Prompt ->
List all lines of the data containing the word "label".

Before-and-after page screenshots
◆ ◆ ◆ ◆ ◆ ◆ ◆

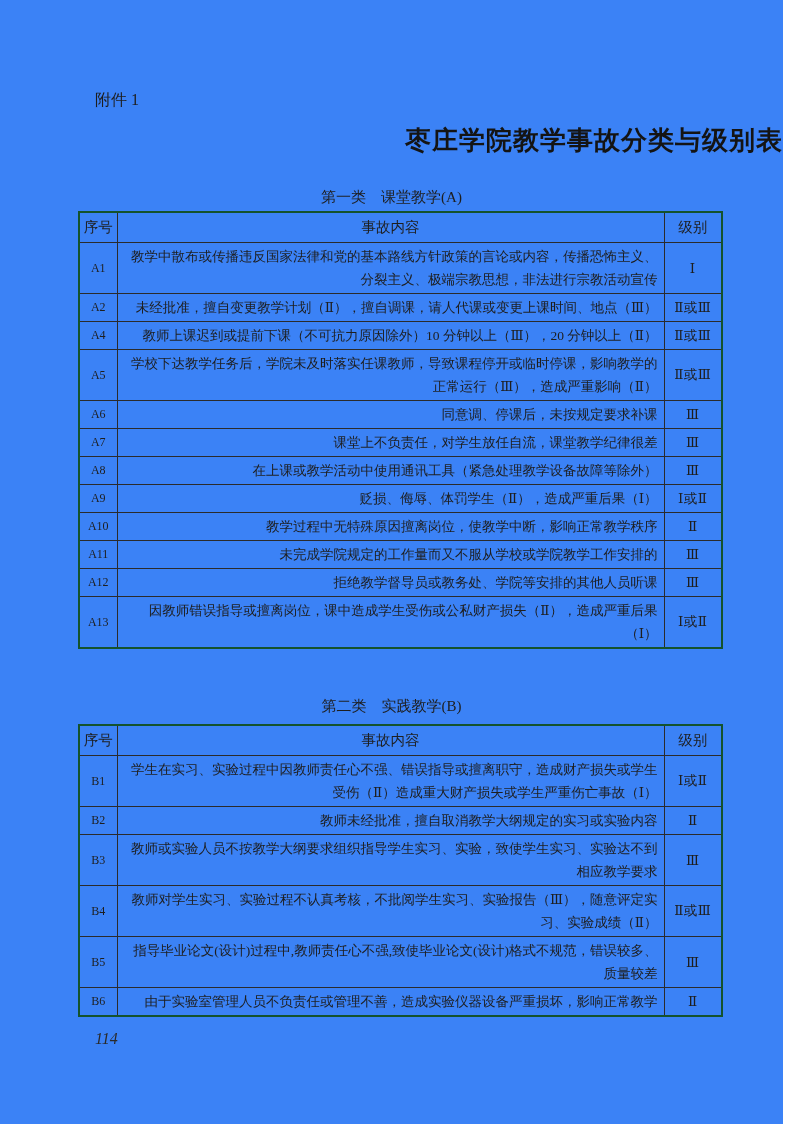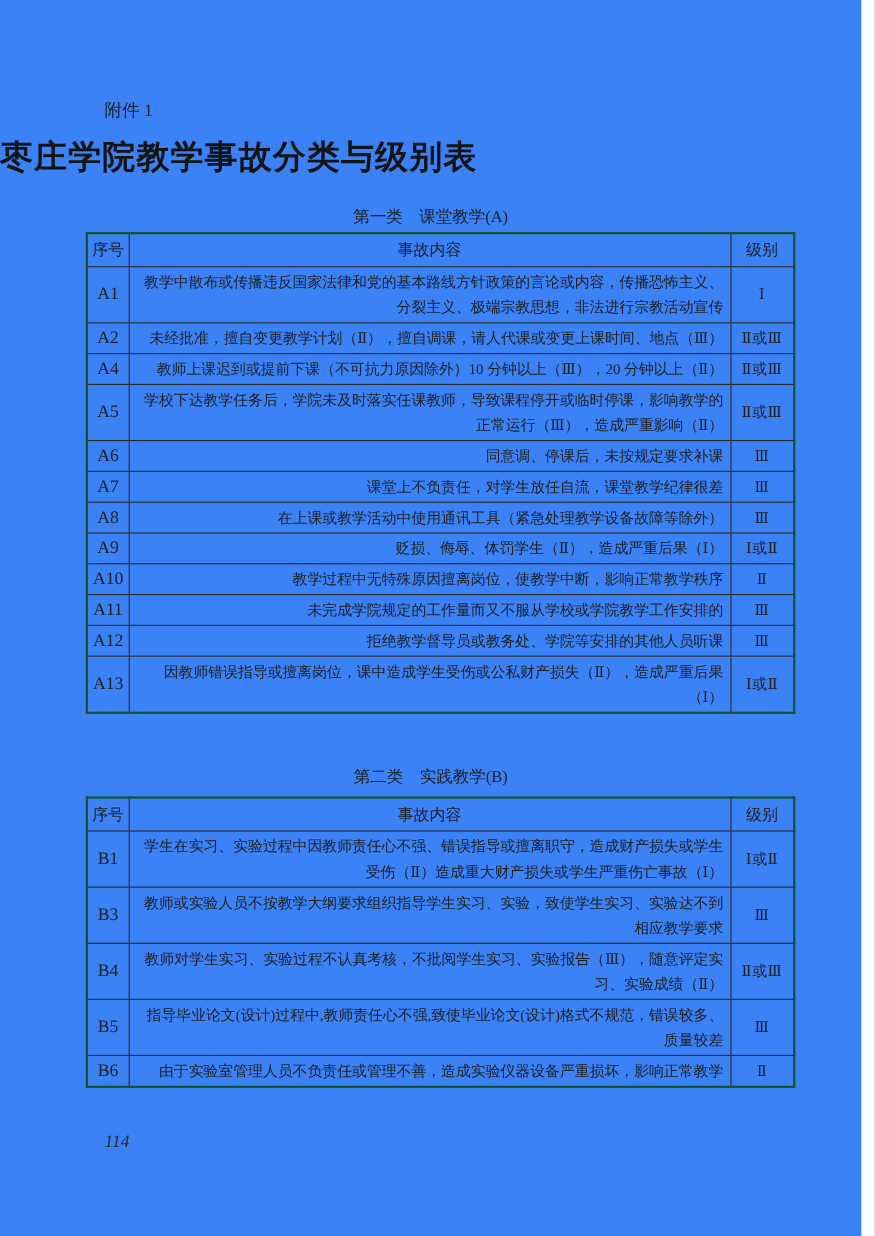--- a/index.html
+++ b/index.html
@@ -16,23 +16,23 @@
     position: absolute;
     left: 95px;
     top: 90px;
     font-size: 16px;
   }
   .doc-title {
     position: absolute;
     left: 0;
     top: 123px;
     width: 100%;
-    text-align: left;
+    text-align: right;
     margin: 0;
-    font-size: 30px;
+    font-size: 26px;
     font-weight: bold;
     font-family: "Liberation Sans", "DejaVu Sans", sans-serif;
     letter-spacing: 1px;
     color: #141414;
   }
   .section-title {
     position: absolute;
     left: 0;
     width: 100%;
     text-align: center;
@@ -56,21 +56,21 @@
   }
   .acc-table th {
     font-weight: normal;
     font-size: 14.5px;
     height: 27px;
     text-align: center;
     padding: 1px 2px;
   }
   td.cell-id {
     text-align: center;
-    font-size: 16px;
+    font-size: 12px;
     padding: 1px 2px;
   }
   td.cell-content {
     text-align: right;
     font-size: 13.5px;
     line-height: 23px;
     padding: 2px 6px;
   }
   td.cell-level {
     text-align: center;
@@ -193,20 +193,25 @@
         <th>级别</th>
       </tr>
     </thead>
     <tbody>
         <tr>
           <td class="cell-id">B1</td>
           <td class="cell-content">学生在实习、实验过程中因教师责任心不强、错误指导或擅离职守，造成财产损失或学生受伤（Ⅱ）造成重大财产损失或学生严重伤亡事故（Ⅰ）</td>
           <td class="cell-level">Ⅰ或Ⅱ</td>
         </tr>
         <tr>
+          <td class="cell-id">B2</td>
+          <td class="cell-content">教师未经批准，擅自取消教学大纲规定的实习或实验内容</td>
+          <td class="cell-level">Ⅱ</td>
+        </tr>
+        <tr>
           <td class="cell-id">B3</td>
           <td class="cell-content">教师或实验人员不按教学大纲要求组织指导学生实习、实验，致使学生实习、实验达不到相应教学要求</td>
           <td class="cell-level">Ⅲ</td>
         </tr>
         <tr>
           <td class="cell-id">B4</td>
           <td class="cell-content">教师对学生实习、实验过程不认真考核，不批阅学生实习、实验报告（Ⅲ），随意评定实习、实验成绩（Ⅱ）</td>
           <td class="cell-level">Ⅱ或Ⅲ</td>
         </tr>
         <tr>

◆ ◆ ◆ ◆ ◆ ◆ ◆

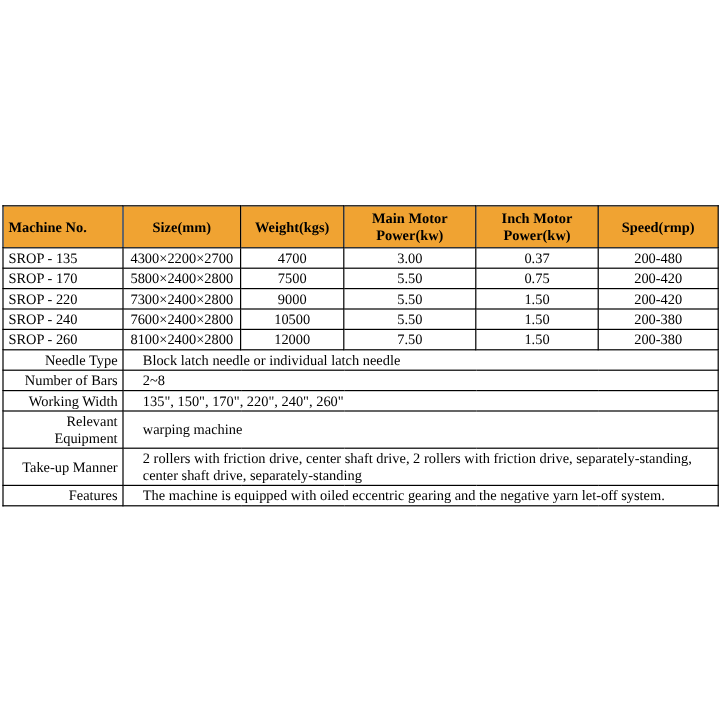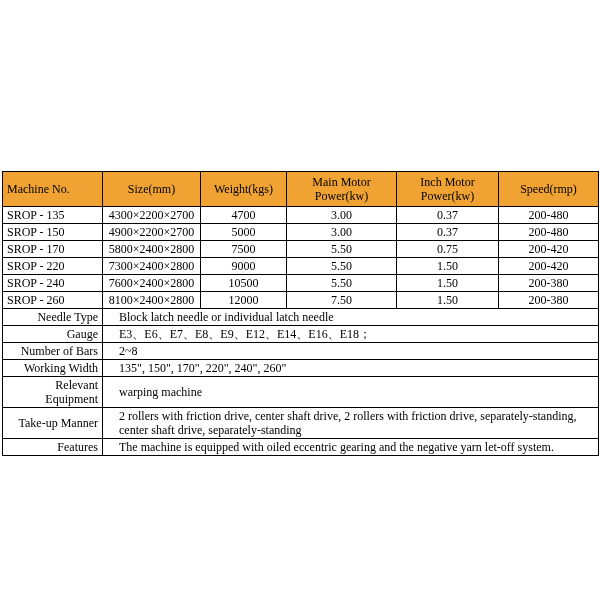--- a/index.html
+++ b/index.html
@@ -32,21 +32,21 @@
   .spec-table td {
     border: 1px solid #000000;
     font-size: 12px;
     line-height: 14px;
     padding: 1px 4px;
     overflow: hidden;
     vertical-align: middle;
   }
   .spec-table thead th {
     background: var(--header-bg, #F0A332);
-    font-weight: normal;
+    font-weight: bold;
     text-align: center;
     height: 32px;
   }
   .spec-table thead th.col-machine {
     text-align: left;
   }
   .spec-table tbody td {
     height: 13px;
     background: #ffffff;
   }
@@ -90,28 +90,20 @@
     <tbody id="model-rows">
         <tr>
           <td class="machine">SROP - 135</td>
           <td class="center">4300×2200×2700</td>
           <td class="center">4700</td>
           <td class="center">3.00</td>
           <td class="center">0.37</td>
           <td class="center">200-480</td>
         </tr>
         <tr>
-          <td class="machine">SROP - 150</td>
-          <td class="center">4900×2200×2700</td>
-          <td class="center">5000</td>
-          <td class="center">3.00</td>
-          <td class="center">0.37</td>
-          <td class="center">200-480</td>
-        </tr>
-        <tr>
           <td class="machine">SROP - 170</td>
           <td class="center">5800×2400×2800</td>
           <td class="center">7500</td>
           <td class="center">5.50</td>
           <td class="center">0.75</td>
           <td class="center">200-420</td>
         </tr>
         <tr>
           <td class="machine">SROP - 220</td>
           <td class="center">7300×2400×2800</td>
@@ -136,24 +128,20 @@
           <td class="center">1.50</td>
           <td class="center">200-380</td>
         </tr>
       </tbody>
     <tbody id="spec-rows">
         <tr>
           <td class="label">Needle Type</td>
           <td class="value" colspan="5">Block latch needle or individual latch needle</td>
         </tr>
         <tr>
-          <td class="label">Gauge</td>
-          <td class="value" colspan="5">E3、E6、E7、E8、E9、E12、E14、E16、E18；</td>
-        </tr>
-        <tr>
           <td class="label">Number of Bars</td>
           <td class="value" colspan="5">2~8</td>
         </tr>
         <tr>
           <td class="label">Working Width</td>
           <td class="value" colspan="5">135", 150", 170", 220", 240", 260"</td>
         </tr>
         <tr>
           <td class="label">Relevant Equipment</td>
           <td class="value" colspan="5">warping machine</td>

◆ ◆ ◆ ◆ ◆ ◆ ◆

Finished task ->
           <td class="label">Needle Type</td>
-          <td class="label">Gauge</td>
           <td class="label">Number of Bars</td>
           <td class="label">Working Width</td>
           <td class="label">Relevant Equipment</td>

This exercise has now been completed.